И мы уснули, в точно том же положении, в котором лежали.
А утром… Утром я понял, что я либо убью эту женщину, либо не отпущу от себя дальше чем на пару метров, но в любом случае мы до последнего будем разнообразить друг другу жизнь. Потому что проснулся я от ощущения невесомых прикосновений чутких пальцев к груди и животу. Со связанными (качественно, я проверил; хотя так и не понял, к чему они были привязаны) над головой руками и, мало того, с повязкой на глазах.
— Ника-а? — насмешливо протянул я.
— Мр-р? — игриво откликнулась она. — Не волнуйся, сейчас по местному ещё раннее-раннее утро, и к моменту побудки мы вполне уложимся. Во всяком случае, я постараюсь, — с сомнением добавила она.

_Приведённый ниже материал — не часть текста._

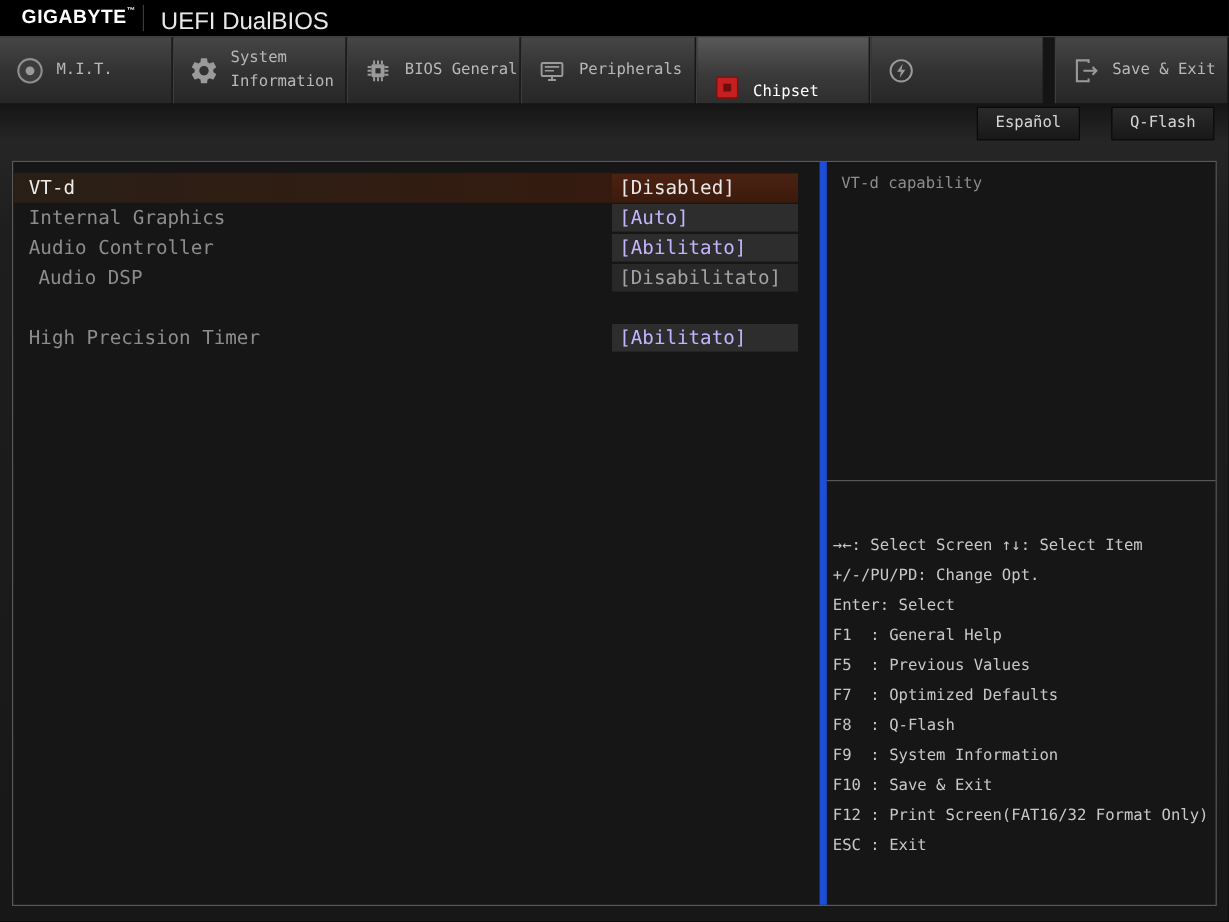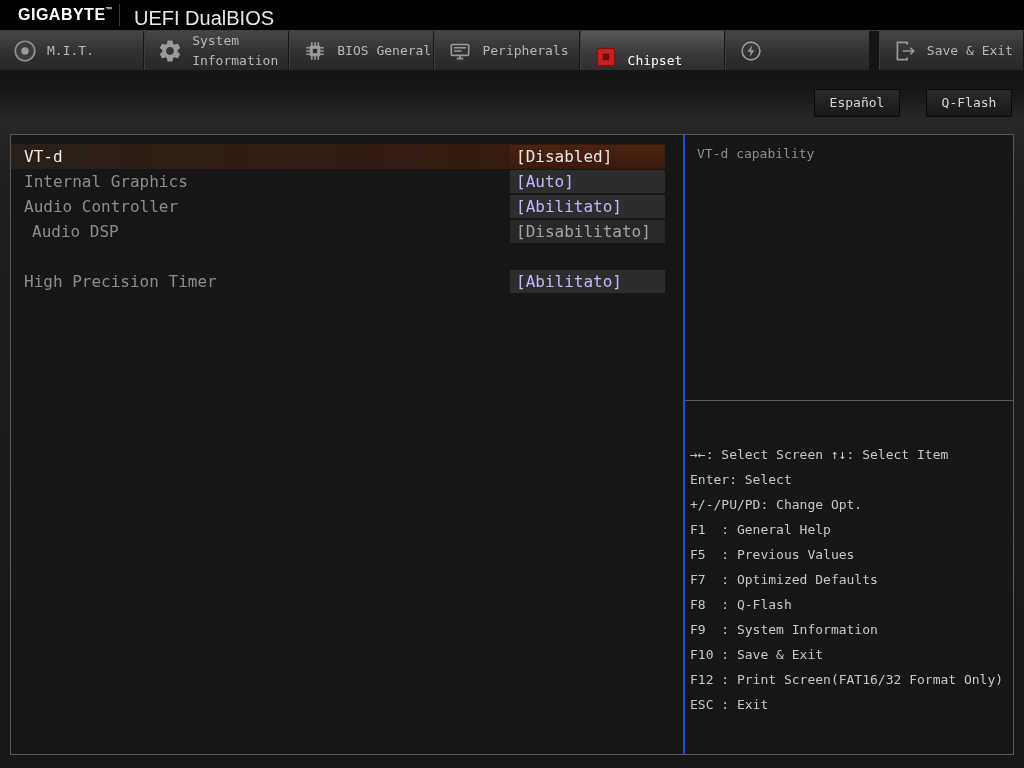--- a/index.html
+++ b/index.html
@@ -19,21 +19,21 @@
   }
   .logo sup { font-size:7px; vertical-align:top; }
   .topbar-divider { position:absolute; left:119px; top:4px; width:1px; height:22px; background:#3a3a3a; }
   .fw-title {
     position:absolute; left:134px; top:7px;
     font-family:"Liberation Sans", sans-serif; font-size:20px; color:#e8e8e8;
   }
 
   
   .tabbar {
-    position:absolute; top:30px; left:0; width:1024px; height:40px;
+    position:absolute; top:30px; left:0; width:1024px; height:56px;
     display:flex; background:#141414; border-top:1px solid #3f3f3f;
   }
   .tab {
     flex:1 1 0; display:flex; align-items:center; min-width:0;
     background:linear-gradient(180deg,#464646,#313131 55%,#272727);
     border-right:1px solid #161616; border-left:1px solid #3d3d3d;
     color:#b8b8b8; font-size:13px; cursor:default;
   }
   .tab:first-child { border-left:none; }
   .tab.gap { margin-left:9px; }
@@ -63,21 +63,21 @@
     position:absolute; left:499px; top:1px; width:155px; height:23px;
     line-height:23px; padding-left:6px; background:#2d2d2d; color:#c4b5fd;
   }
   .row.selected { width:654px; background:linear-gradient(90deg,#2a1f16,#38190d); color:#ececec; }
   .row.selected .row-value { background:linear-gradient(180deg,#4b2212,#3c1a0c); color:#e8e8e8; }
   .row.disabled .row-value { color:#a3a3a3; background:#282828; }
   .row.indent { padding-left:21px; }
   .spacer { height:25px; }
 
   
-  .help-panel { position:absolute; left:672px; top:0; right:0; bottom:0; border-left:2px solid #1d4ed8; }
+  .help-panel { position:absolute; left:672px; top:0; right:0; bottom:0; border-left:6px solid #1d4ed8; }
   .help-desc { padding:11px 12px; font-size:13px; color:#8d8d8d; }
   .help-divider { position:absolute; left:0; right:0; top:265px; height:1px; background:#585858; }
   .shortcuts { position:absolute; left:5px; right:2px; top:307px; font-size:13px; color:#c8c8c8; }
   .shortcut-line { height:25px; line-height:25px; white-space:pre; overflow:hidden; }
 </style>
 </head>
 <body>
 
 <div class="screen">
 
@@ -187,22 +187,22 @@
         <span class="row-label">High Precision Timer</span>
         <span class="row-value">[Abilitato]</span>
       </div>
     </div>
 
     <div class="help-panel">
       <div class="help-desc">VT-d capability</div>
       <div class="help-divider"></div>
       <div class="shortcuts">
         <div class="shortcut-line">→←: Select Screen ↑↓: Select Item</div>
+        <div class="shortcut-line">+/-/PU/PD: Change Opt.</div>
         <div class="shortcut-line">Enter: Select</div>
-        <div class="shortcut-line">+/-/PU/PD: Change Opt.</div>
         <div class="shortcut-line">F1  : General Help</div>
         <div class="shortcut-line">F5  : Previous Values</div>
         <div class="shortcut-line">F7  : Optimized Defaults</div>
         <div class="shortcut-line">F8  : Q-Flash</div>
         <div class="shortcut-line">F9  : System Information</div>
         <div class="shortcut-line">F10 : Save &amp; Exit</div>
         <div class="shortcut-line">F12 : Print Screen(FAT16/32 Format Only)</div>
         <div class="shortcut-line">ESC : Exit</div>
       </div>
     </div>

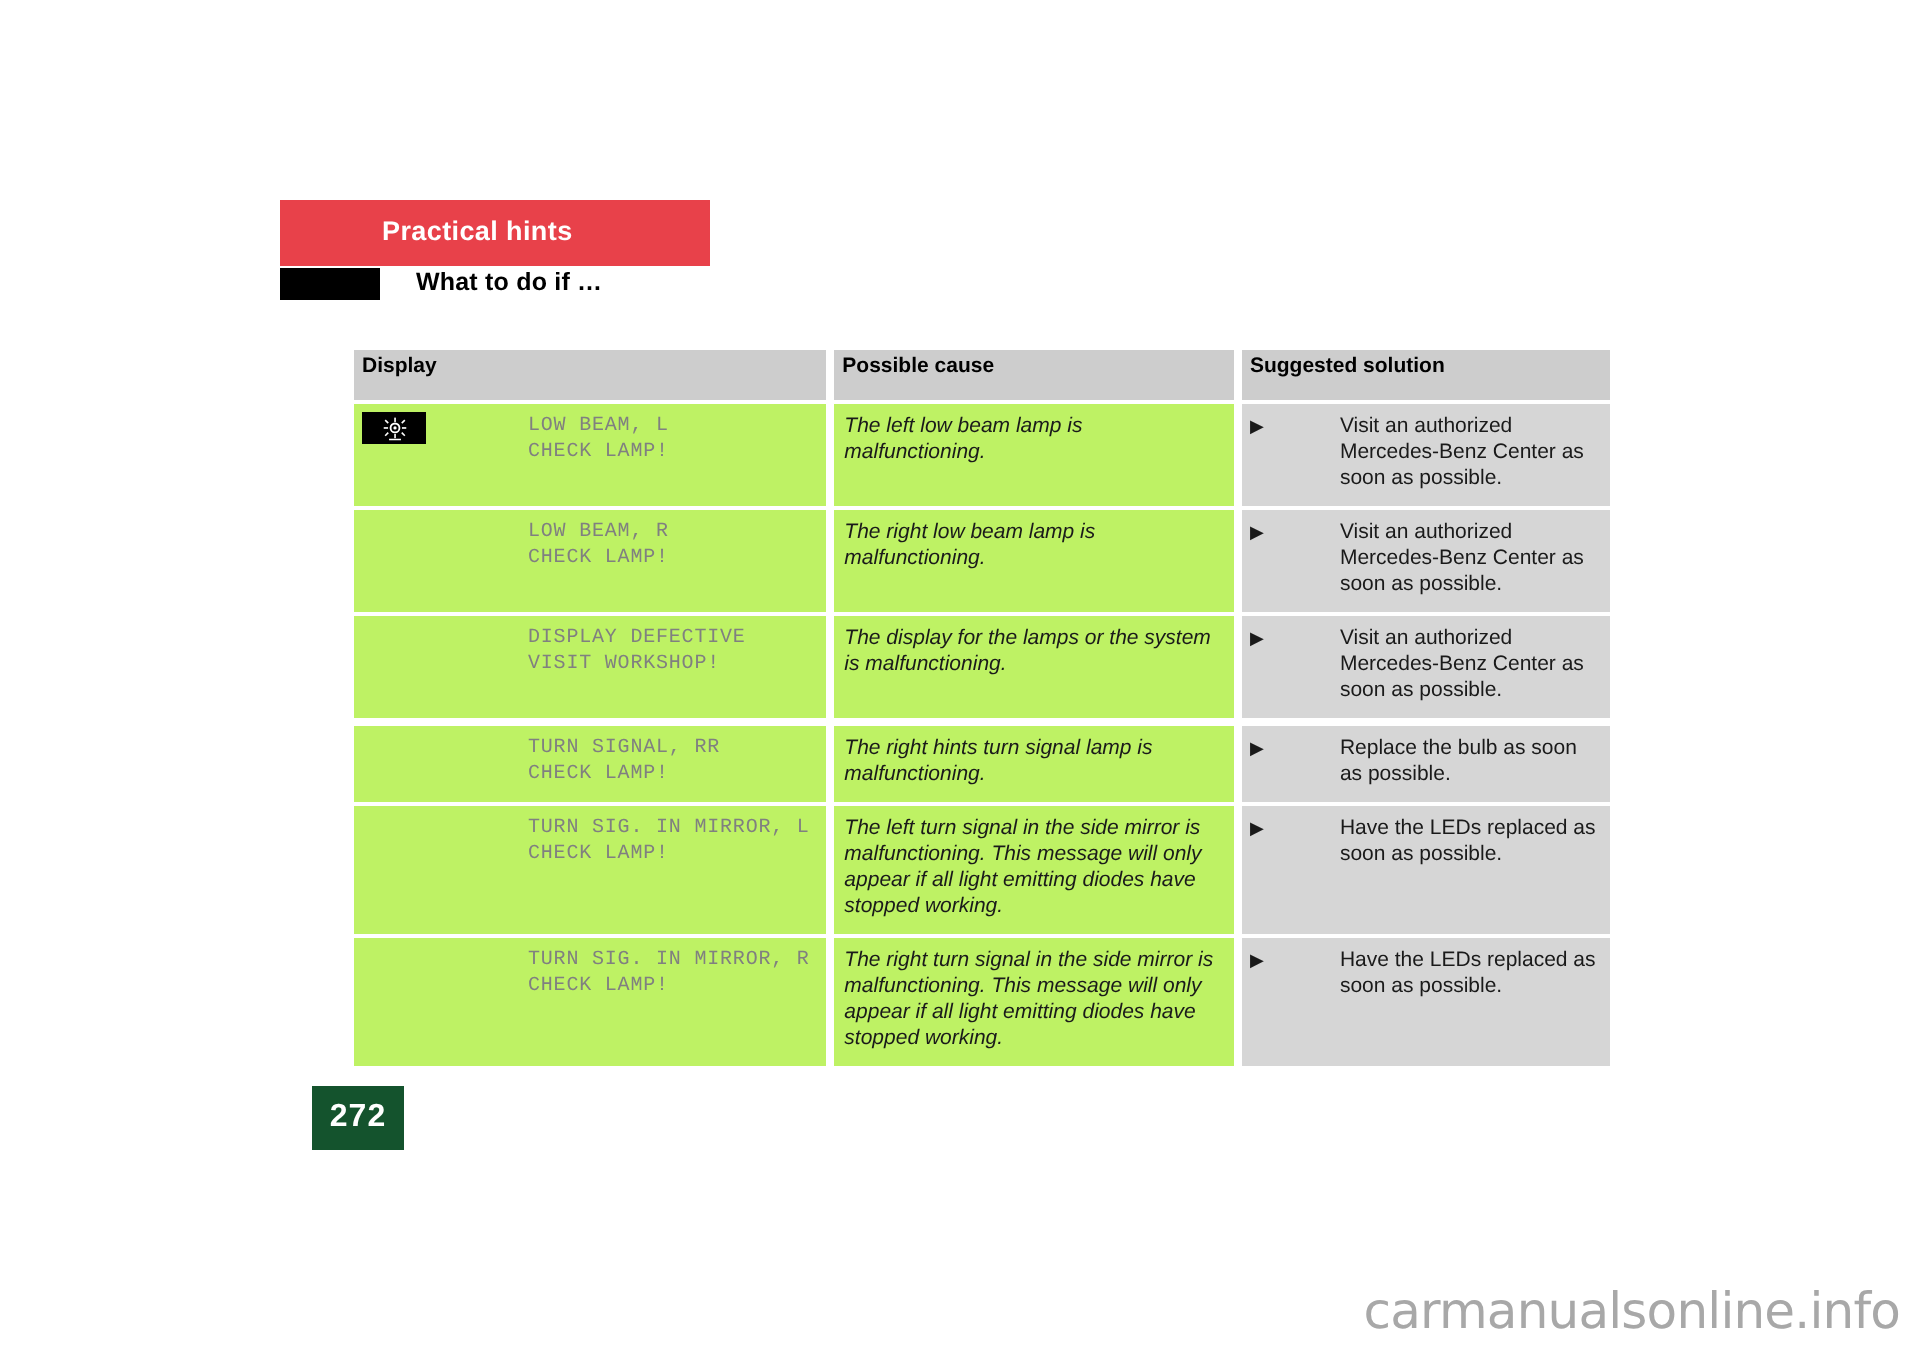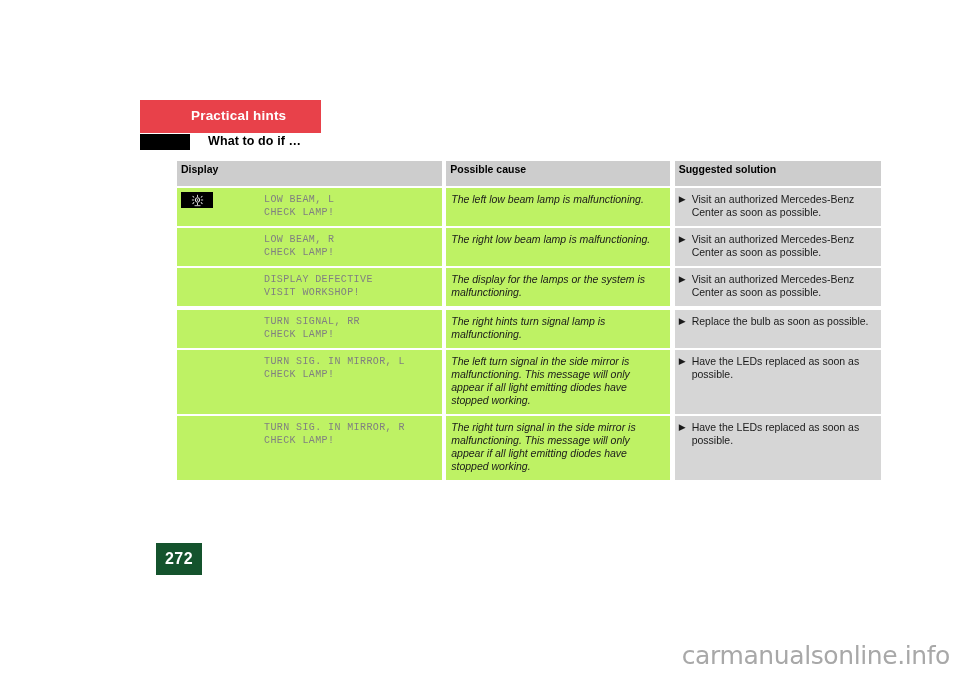--- a/index.html
+++ b/index.html
@@ -13,21 +13,21 @@
     position: relative;
     font-family: "Liberation Sans", sans-serif;
     overflow: hidden;
   }
 
   
   .chapter-bar {
     position: absolute;
     left: 140px;
     top: 100px;
-    width: 181px;
+    width: 215px;
     height: 33px;
     background: #e8414a;
   }
   .chapter-bar-label {
     position: absolute;
     left: 51px;
     top: 8px;
     color: #ffffff;
     font-size: 13.5px;
     font-weight: bold;
@@ -49,22 +49,22 @@
     font-size: 12.5px;
     font-weight: bold;
     letter-spacing: 0.1px;
     margin-left: 12px;
   }
 
   
   .table-wrap {
     position: absolute;
     left: 177px;
-    top: 161px;
-    width: 704px;
+    top: 175px;
+    width: 628px;
   }
   .hint-table {
     width: 100%;
     border-collapse: separate;
     border-spacing: 0;
     table-layout: fixed;
   }
   .hint-table th,
   .hint-table td {
     vertical-align: top;
@@ -133,20 +133,21 @@
     width: 13px;
     font-size: 9px;
     line-height: 13px;
     color: #1a1a1a;
   }
   .sol-text {
     flex: 1 1 auto;
     font-size: 10.5px;
     line-height: 13px;
     color: #1a1a1a;
+    margin-left: 32px;
   }
 
   
   .sep td {
     height: 2px;
     padding: 0 !important;
     background: #ffffff;
   }
   .sep td.gapcell { background: #ffffff; }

Ведьма. Как есть — ведьма!
Яроника Верг
— Жизнь ужасно несправедлива, — проворчала я, лёжа на кровати и не имея сил пошевелить ни рукой, ни ногой. Возмутительно довольный и бодрый Кварг как раз вышел из санблока, на ходу вытираясь.
— Почему? — полюбопытствовал он.
— Потому что после такого пробуждения именно ты должен был здесь лежать и не иметь возможности пошевелиться. А получается, ты вчера надо мной поиздевался, потом ещё сегодня удовольствие получил, а страдаю в итоге опять я!
— Ну, извини, — виновато вздохнул он, присаживаясь рядом со мной на край кровати. Хоть бы ширину улыбки поубавил, что ли; я бы тогда ещё может поверила. — Хочешь, я тебя на руках поношу? В знак признательности.
— Только если не с такой ехидной рожей, — фыркнула я. — Хочу. И помыл. И покормил с ложечки.
— Смотри, ловлю на слове, — рассмеялся он и наклонился, собираясь действительно поднять меня на руки. Правда, его прервал стук в дверь. — Ты кого-то ждёшь? — иронично вскинул брови мужчина.
— Да. У меня свидание с землянином, — сообщила я. И, выдержав короткую драматическую паузу, добавила: — Даже, подозреваю, с несколькими. И ещё с группой неплохо знакомых тебе лиц. У нормальных людей эта оргия ещё завтраком называется. Может, откроешь уже?